En découle un enjeu géopolitique majeur. L’OPEP dispose de 77% des réserves mondiales et fait l’objet de toutes les convoitises. Cette offre concentrée (40 % de la production mondiale) confère à la région proche-orientale une profondeur stratégique. Du côté de la demande, 20% de la population mondiale, essentiellement dans les pays industrialisés, consomme 60% de l’énergie produite. Mais l’intégration de milliards de consommateurs chinois, indiens, brésiliens, indonésiens bouleverse le marché : le prix du baril a été multiplié par 4 depuis 2003 avec une bulle à 140$ le baril en 2008, pénalisant les consommateurs et renchérissant le coût des importations. Peu substituable (les énergies renouvelables ne représentent que 3% de la production mondiale), le pétrole a ainsi favorisé la crise de la dette des pays industrialisés et renforcé les réserves financières des pays exportateurs (d’où les investissements qataris dans le sport). Une seule incertitude (crise de la dette européenne, printemps arabe, élection iranienne), et les mondes interconnectés tremblent.

Pour sortir de l’ornière, certains pays se lancèrent dans l’aventure charbonnière (Chine, Allemagne, Etats-Unis), d’autres dans les énergies renouvelables (Scandinavie, Allemagne, Brésil, Canada). Les USA choisirent une voie complémentaire : le gaz de schiste. Les lourds investissements initiaux légitimés par la hausse des prix du pétrole permettront, selon le dernier rapport de l’AIE, aux USA de produire 12.8 millions de baril par jour, soit devenir le premier producteur de pétrole au monde devant l’Arabie Saoudite en 2018. Ils n’importeront ainsi plus que 35% de leurs besoins, contre 51% en 2012. Les flux se détourneraient alors vers l’Asie, phénomène amplifié à la fois par un changement brutal de l’offre et par une érosion de la demande des pays de l’OCDE tournée vers des produits économes en énergie. Ainsi, pour la première fois de l’histoire, le reste du monde supplantera les pays de l’OCDE en termes de demande de brut, pesant pour plus de 54% en 2018.
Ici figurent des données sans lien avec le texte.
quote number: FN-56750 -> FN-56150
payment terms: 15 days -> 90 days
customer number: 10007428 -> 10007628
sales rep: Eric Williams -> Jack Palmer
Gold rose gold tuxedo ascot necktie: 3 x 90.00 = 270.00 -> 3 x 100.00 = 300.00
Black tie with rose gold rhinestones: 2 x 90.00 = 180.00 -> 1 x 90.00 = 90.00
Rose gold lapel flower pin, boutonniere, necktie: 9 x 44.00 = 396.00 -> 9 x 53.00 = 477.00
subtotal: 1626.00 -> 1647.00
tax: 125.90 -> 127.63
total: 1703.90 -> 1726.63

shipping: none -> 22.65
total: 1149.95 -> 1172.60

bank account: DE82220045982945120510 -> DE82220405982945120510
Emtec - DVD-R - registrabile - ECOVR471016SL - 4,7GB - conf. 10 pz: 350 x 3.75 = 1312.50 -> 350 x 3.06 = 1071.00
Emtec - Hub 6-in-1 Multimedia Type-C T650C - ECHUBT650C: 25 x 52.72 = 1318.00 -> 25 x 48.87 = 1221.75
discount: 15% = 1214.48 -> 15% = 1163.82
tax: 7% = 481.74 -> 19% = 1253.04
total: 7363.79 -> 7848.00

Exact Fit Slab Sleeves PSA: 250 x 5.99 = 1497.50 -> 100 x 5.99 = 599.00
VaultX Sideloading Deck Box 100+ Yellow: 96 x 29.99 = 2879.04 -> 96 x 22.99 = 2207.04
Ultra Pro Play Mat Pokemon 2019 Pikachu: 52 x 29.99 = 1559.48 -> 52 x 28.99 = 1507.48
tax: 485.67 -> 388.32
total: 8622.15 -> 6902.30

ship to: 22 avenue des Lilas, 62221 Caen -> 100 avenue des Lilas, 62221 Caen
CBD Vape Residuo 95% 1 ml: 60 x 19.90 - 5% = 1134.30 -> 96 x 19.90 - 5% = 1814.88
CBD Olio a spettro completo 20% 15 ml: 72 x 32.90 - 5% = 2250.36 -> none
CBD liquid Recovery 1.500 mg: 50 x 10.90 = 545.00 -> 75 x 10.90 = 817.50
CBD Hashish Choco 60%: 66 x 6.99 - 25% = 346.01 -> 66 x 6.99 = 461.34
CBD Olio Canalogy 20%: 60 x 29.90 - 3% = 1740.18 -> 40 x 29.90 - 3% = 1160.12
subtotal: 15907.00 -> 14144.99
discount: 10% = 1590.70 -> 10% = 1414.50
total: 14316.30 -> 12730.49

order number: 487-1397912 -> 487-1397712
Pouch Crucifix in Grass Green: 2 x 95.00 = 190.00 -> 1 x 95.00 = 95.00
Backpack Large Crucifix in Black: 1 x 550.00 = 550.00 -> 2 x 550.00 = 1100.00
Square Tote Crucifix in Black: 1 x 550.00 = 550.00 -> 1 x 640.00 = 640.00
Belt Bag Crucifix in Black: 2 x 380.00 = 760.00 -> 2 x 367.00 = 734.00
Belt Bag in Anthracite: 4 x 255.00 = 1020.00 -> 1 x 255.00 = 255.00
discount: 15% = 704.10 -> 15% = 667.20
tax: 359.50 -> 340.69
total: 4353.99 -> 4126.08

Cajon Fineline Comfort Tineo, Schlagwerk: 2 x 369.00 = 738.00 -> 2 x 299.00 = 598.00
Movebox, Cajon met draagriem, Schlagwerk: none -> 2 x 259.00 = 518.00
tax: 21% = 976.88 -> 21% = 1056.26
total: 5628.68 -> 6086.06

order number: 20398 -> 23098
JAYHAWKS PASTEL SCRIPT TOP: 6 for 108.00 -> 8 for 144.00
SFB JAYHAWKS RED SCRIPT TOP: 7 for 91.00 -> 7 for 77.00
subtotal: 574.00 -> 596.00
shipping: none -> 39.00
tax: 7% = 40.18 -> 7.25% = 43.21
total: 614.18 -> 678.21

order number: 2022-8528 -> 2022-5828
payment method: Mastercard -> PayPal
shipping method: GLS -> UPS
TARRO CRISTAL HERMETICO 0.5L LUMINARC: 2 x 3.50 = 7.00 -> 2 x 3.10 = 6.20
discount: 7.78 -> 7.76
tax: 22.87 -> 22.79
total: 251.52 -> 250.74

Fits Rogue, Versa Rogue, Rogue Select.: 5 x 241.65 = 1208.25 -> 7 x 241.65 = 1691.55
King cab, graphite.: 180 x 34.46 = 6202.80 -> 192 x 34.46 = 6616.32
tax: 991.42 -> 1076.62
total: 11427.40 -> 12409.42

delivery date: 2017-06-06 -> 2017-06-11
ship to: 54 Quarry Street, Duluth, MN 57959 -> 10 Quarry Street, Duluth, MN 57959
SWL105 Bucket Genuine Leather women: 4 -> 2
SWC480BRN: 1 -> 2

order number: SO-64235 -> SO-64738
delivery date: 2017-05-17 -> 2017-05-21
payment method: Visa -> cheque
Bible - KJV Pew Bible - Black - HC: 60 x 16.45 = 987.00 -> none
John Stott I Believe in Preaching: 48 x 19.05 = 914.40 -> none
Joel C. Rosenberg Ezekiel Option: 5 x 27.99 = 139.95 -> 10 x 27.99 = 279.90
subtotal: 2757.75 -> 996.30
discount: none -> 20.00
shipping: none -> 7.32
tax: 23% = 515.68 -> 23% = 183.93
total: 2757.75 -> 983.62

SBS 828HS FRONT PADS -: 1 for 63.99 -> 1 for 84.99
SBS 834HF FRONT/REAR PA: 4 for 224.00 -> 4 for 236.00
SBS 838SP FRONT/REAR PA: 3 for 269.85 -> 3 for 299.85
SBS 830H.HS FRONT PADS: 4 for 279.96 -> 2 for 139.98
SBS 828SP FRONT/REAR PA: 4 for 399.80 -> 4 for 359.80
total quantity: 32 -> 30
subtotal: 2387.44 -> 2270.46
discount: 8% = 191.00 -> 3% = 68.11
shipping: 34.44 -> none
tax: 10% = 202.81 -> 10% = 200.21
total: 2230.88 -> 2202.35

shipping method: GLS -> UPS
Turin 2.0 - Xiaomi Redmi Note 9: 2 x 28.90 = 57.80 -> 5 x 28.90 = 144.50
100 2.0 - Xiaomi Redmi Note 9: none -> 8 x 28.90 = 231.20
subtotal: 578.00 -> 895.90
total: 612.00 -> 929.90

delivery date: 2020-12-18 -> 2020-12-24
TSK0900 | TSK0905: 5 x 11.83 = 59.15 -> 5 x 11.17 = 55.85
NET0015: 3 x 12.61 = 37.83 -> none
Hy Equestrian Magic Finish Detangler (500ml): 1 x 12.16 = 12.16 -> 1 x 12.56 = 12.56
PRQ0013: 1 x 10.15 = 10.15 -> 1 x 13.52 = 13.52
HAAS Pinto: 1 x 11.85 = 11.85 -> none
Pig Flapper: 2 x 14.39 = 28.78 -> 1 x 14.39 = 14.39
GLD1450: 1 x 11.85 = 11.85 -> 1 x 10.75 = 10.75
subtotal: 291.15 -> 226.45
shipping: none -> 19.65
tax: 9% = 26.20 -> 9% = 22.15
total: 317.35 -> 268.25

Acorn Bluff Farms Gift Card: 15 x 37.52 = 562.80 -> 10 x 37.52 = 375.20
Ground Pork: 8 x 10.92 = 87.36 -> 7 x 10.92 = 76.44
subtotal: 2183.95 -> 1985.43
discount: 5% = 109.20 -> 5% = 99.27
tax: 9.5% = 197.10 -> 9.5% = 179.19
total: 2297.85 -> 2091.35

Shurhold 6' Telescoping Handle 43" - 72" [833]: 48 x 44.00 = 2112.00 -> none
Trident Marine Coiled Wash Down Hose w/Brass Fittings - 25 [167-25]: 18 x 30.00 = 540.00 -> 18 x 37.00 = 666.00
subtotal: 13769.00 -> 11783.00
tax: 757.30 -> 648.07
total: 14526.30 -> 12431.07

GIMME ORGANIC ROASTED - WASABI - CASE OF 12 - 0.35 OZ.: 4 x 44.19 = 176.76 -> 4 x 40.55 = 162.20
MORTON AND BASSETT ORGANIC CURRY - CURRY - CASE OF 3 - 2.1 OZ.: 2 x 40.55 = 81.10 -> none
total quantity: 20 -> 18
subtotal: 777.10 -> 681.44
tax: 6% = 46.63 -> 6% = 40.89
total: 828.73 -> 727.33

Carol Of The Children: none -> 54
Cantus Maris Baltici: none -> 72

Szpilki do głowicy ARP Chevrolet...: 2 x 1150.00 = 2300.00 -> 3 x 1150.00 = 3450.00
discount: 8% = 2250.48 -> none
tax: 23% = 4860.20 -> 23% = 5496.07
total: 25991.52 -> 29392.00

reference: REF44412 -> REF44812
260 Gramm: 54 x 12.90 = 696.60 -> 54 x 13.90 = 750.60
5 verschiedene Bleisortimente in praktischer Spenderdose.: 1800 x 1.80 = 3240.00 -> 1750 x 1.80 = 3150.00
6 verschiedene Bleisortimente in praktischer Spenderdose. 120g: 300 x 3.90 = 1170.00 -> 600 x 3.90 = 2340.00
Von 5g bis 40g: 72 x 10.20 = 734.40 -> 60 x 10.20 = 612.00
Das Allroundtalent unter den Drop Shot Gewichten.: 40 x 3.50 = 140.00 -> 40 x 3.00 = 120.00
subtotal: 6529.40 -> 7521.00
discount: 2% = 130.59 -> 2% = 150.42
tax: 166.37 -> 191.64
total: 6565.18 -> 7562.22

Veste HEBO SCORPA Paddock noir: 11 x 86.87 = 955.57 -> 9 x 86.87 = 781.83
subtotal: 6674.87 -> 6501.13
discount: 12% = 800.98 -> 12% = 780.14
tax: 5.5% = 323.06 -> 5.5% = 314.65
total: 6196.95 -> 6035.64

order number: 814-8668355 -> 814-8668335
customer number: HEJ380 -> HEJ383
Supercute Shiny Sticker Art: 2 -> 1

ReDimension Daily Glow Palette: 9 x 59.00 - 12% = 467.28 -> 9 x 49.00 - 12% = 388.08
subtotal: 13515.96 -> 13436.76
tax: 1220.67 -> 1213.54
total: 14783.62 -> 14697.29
Quelles seront les conséquences géopolitiques d’une telle révolution ? Ce nouvel équilibre de la distribution n’affectera probablement pas les prix ce qui renforce la pérennité du gaz de schiste. Les USA, moins dépendants, se désengageront du monde latin et proche-oriental marquant un probable retour à un isolationnisme relatif après les demi-échecs irakiens et afghans. Les producteurs réduiront leurs coûts énergétiques et renforceront leur compétitivité, comme on le voit déjà aux USA. Les lourds investissements nécessaires au forage devraient faire éclore de nouvelles relations asymétriques entre pays importateurs et exportateurs (économie de la rente avec la Chindiafrique). Enfin, les problèmes environnementaux et sociaux liés à cette extraction controversée, dénoncés dans le film Promised Land, illustreront la fragilité d’une mondialisation inégalitaire et tournée vers le court-terme.